I believe those two words 'blow up' said with the correct amount of earnest, are pretty well understood by plane passengers of any launguage & I can dare say I had their attention when from out under the plane slithered a 6 foot snake, big around as a thin mans leg. The ground crew was scattering ahead of it.
"SNAKE!!!" I again screamed to my fellow passengers, to reasure them, you understand. Another universal word said passionately enough.
The slithering beast was making for the baggage cart, the only shade on that broiling tarmac. The crew seemed to understand the ramifications of this & raced to intercept the serpent. A half dozen crew gained the cart, clambered aboard & started, get this now, heaving our luggage at the snake.
"NOT THE CAMERAS!!" Gallaher, beat against the first class windows, his cover well blown now.
"THAT'S AN $8,000.oo LENS!! He was wailing like a teething two year old.
The huge reptile was finally subdued with a 50 LB bundle of the Buenos Aires 'Dispatch' (oddly enough). Proving once again the power of the press is mightier than the sword.
"Ah, they shouldn't have done that." said a Venezuelan architect 2 rows ahead of me, "Snakes are your friends."
Maybe so, I wouldn't have wanted it in my underwear.
Twenty years earlier, hitchhiking aimlessly around Bolivia, I chanced upon a South African traveler, just coming from the jungles of Brazil.
"I've bloody well been everywhere." He said "But I have never seen anything as beautiful as Iguazu Falls. A Canyon of mist & rainbows with irridescent Morphos Butterflies the size of pizzas floating around your head."
Well this of course sounded rather worth checking into but unfortunately a nasty family of amebas had cut my odyssey short.
Now I was back.
Iguazu Falls was discovered by Alvar Nunez Cabeza De Vaca , (or Al Head Of The Cow), in 1541 thereabouts. You'll remember Mr. Head Of The Cow, the original walking man. This is the guy that, shipwrecked in Florida, spent 8 years walking to L.A. Captured & escaping from a dozen Indian nations along the way. For his next venture he walked across the Amazon in three years, discovering Iguazu on his way.
What ever happened to Mr. Head Of The Cow? He 'spent all his fortune on women,' & died of malaria. A full life all in all.
The two & a half mile wide falls is located on the Parana' river. At 2700 miles long, & one hundred miles wide at its mouth one of the worlds mightiest. In the movie The Mission you'll recall a Jesuit priest, tied to a cross by Indians, being swept over this cascade. It's little wonder they had set the padre afloat, after all the Jesuits tried to run the Indians lives, right down to their lovemaking, for which the priests rang a bell to commence & another to cease.

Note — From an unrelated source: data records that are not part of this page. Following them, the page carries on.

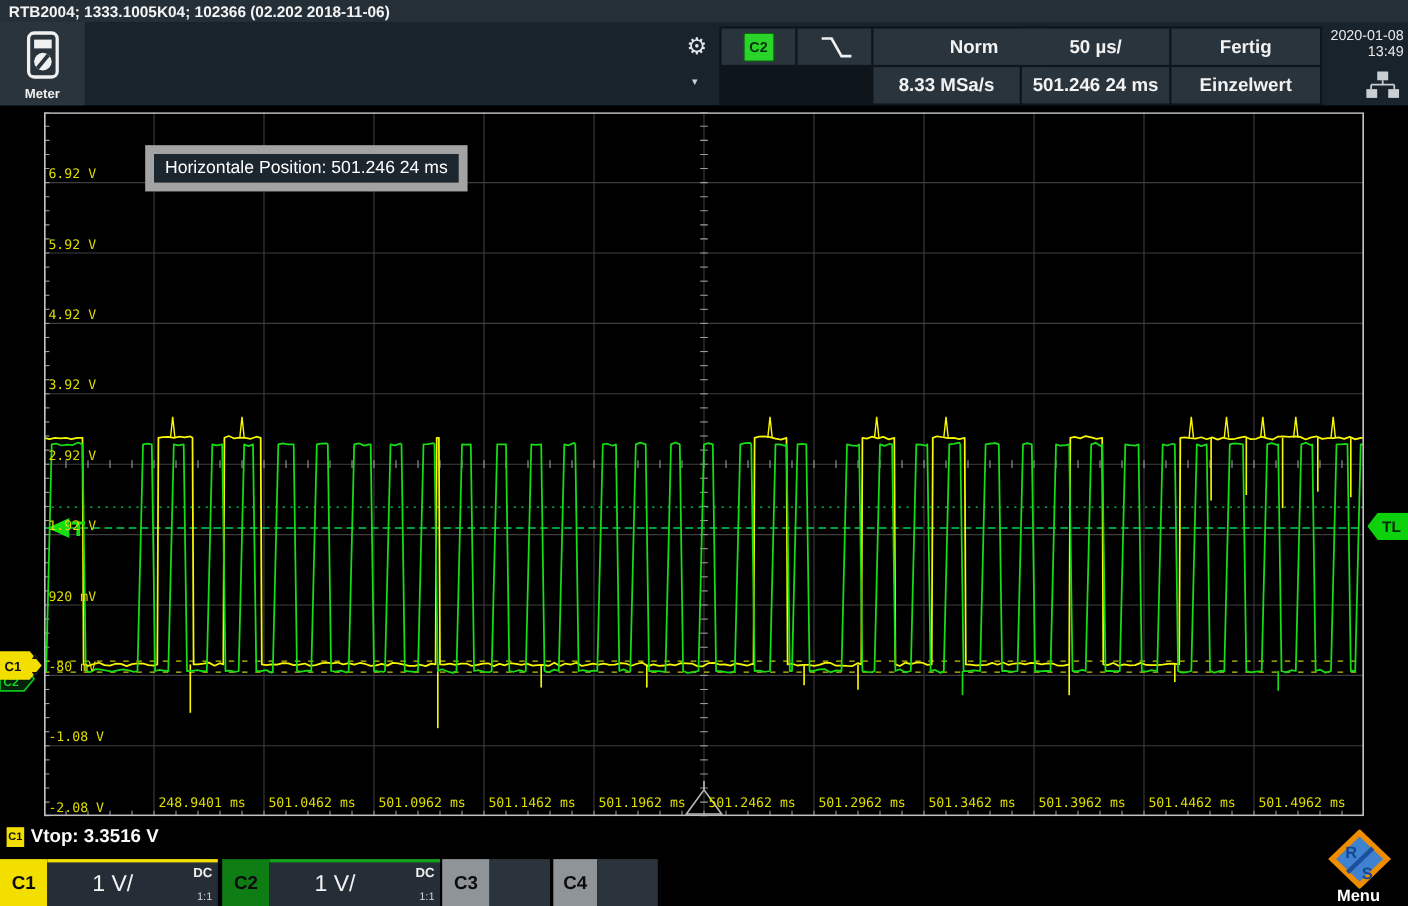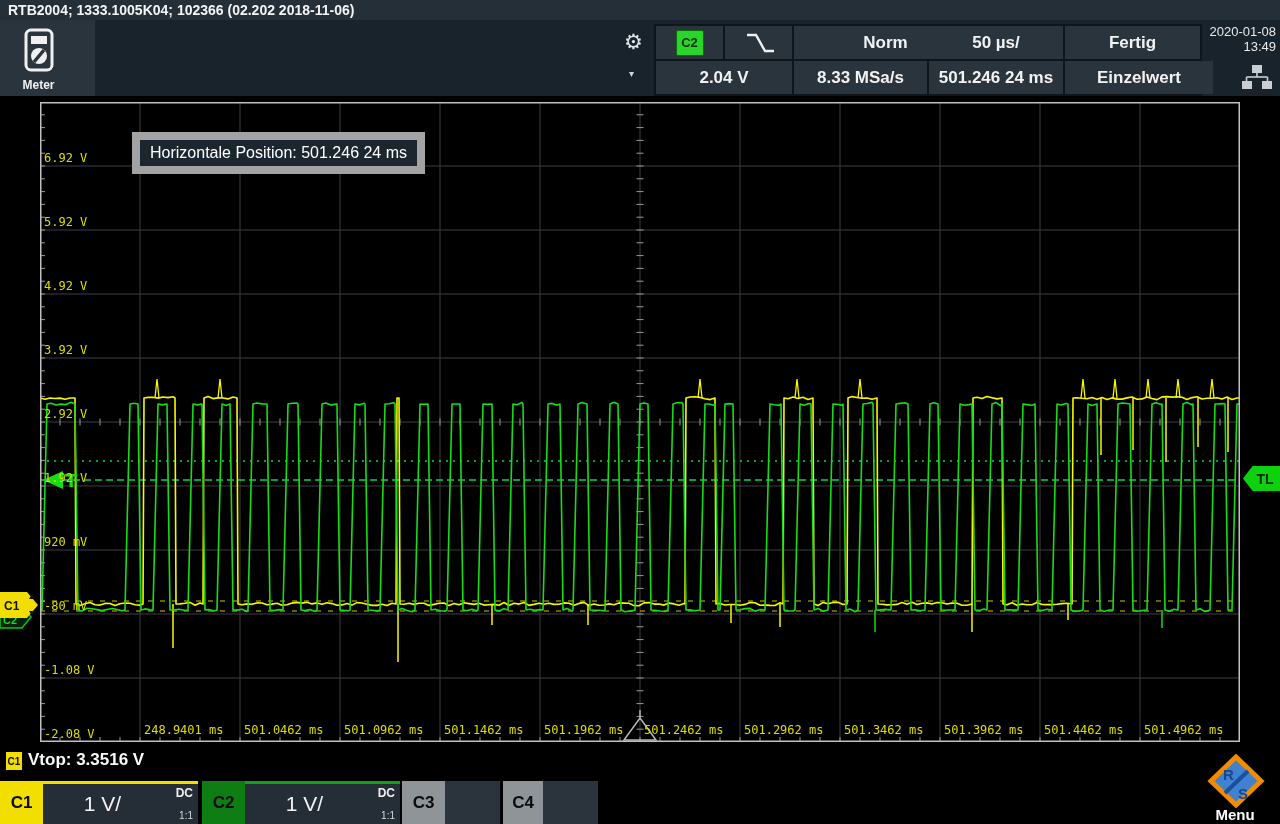"Meter" #meter-tile { width: 95px -> 77px }
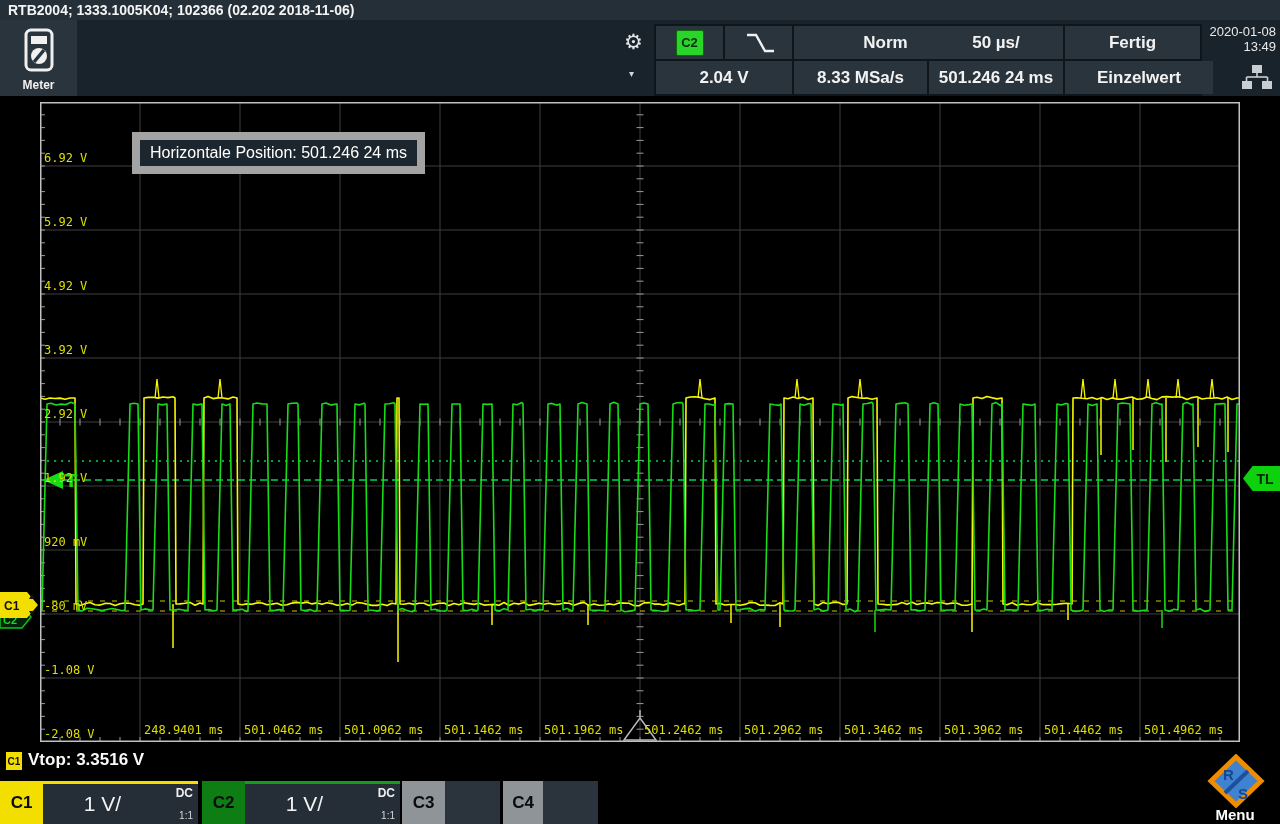"2.04 V" div.cell { html: <div> <span>2.04 V</span> </div> -> none }
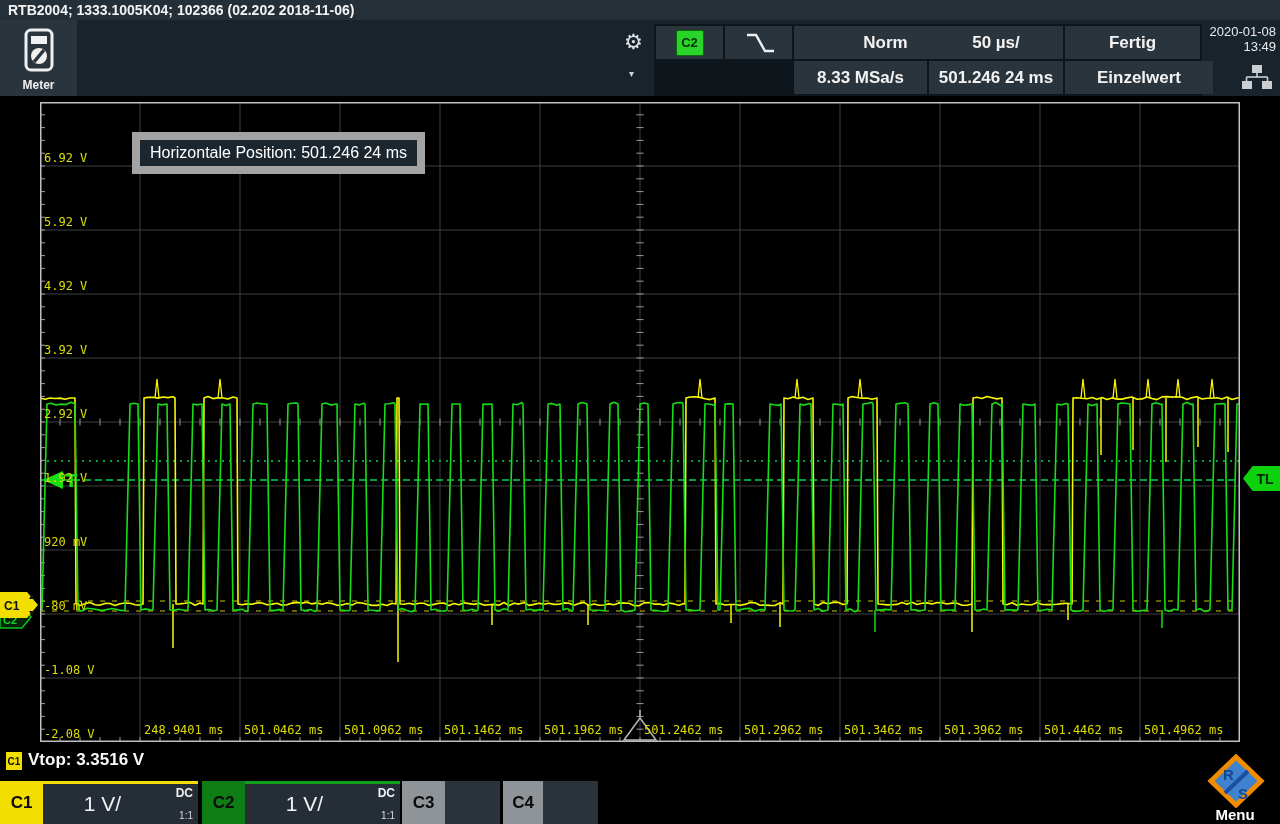"Einzelwert" div.cell { width: 148px -> 135px }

We had purchased a package deal in Buenos Aires, plane flight, 5 star hotel, & private tour guide for 3 days...300.oo U.S.
Our guide, a bubbling Argentine lass named Martini now met us at the muggy Iguazu airport.
"You will go to your lovely Hotel & check in, yes?"
"Later today you will take a boat ride under the falls, yes?" Was this a test?
The Hotel Internacional, while not exactly 5 stars, is still pretty spectacular, its sweeping lawns surrounded by lush jungle. In the distance a cloud of mist from the falls rises above the vibrant green foliage. Toucans & parrots squabble from flowering tree tops. The cool dark shadows beckon. Like pilgrims to Mecca we were drawn through that chloroform labyrinth by the roar of the 'cataratas'.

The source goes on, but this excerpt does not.